[INPUT DATA]:

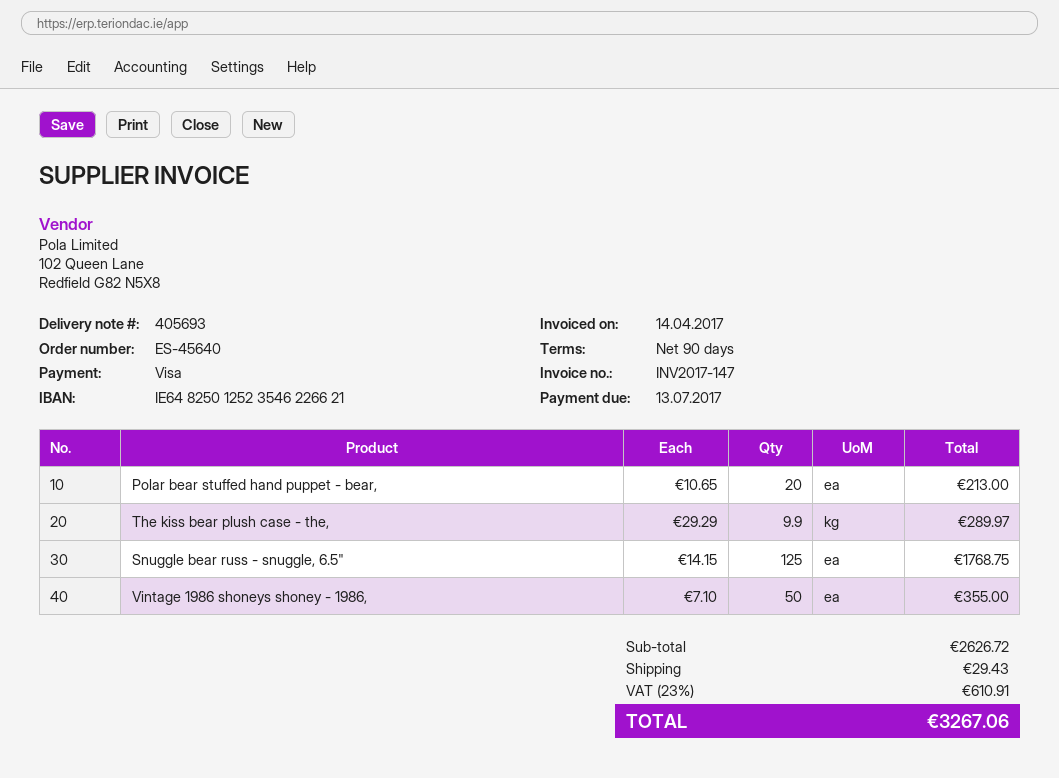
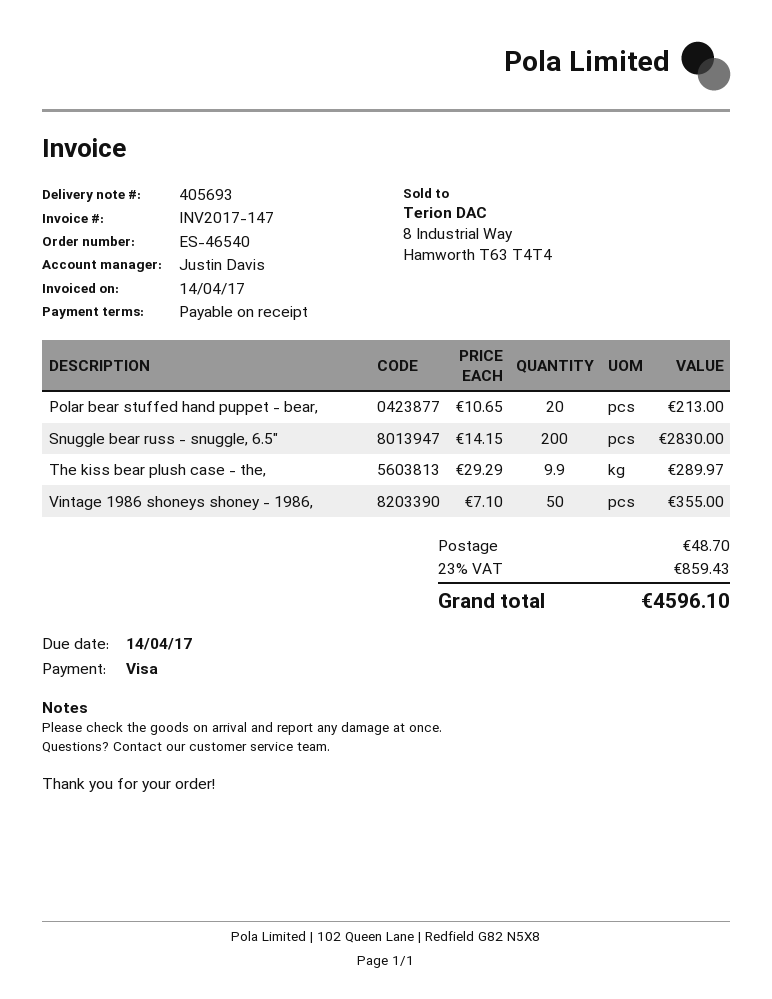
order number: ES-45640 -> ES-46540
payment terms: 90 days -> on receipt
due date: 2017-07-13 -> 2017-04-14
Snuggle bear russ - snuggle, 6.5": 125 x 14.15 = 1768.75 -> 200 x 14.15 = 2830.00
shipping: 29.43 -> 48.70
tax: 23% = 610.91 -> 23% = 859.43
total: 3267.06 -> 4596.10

[WORK TO COMPLETE]:
Leave the pictures aside and give the records above back word for word.

[ANSWER TO THE EXERCISE]:
order number: ES-45640 -> ES-46540
payment terms: 90 days -> on receipt
due date: 2017-07-13 -> 2017-04-14
Snuggle bear russ - snuggle, 6.5": 125 x 14.15 = 1768.75 -> 200 x 14.15 = 2830.00
shipping: 29.43 -> 48.70
tax: 23% = 610.91 -> 23% = 859.43
total: 3267.06 -> 4596.10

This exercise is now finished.